For this listing, the lines between the one holding "for 6G Day-1" and the one holding "via operator survey.>", inclusive, must be set down exactly.
________________
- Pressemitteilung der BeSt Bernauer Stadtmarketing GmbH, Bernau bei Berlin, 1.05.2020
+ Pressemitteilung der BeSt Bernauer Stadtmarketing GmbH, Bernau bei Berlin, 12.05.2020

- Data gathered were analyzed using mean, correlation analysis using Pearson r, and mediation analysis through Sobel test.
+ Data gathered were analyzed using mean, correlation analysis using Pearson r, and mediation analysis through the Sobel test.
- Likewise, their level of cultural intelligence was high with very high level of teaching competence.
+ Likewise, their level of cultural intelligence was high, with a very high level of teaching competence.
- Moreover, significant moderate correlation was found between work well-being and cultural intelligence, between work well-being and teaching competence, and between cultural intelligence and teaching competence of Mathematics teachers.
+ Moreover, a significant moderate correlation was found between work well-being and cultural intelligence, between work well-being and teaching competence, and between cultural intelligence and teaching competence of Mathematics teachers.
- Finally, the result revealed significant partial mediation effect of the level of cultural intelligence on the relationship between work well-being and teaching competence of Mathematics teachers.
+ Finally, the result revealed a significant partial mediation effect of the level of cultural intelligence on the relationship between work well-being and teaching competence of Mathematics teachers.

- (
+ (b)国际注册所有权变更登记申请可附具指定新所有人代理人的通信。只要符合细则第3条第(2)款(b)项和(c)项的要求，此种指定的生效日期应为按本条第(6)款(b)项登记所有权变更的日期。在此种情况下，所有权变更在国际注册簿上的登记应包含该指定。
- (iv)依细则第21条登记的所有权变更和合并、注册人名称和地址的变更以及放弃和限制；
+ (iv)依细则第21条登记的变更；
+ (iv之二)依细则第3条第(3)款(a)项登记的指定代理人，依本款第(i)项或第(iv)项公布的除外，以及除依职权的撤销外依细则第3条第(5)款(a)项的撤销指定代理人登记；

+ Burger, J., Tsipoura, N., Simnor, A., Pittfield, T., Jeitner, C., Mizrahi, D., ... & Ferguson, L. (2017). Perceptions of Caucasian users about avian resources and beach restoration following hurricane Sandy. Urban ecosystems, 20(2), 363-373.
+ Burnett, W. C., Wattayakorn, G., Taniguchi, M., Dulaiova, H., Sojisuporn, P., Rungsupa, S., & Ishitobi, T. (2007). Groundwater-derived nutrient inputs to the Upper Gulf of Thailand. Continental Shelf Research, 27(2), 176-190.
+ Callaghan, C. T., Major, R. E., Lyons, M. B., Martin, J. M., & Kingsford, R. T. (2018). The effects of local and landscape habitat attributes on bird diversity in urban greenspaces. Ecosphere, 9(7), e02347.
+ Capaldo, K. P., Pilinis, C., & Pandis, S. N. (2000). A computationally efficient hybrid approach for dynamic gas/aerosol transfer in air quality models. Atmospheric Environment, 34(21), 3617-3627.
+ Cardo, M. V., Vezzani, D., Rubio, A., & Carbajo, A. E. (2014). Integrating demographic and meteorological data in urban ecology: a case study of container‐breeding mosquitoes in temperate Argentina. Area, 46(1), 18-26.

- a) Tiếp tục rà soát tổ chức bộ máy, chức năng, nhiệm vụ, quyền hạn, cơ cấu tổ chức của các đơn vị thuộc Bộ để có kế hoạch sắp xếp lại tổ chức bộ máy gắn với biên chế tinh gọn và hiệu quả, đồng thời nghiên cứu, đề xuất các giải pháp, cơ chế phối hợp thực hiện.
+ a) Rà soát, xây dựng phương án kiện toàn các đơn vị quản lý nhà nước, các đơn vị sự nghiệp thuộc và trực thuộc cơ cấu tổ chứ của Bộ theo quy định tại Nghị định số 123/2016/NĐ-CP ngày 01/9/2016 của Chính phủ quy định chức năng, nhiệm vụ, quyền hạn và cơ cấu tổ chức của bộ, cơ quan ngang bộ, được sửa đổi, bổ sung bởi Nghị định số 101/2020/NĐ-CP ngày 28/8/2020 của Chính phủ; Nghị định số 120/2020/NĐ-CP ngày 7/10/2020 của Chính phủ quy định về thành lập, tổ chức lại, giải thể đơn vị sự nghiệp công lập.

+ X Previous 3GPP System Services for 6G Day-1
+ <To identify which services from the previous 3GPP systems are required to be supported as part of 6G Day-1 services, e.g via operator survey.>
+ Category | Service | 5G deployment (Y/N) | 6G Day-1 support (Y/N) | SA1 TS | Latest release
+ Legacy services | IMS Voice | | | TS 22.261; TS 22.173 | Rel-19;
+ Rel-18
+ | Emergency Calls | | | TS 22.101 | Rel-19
________________
(EXERCISE SOLUTION)
+ X Previous 3GPP System Services for 6G Day-1
+ <To identify which services from the previous 3GPP systems are required to be supported as part of 6G Day-1 services, e.g via operator survey.>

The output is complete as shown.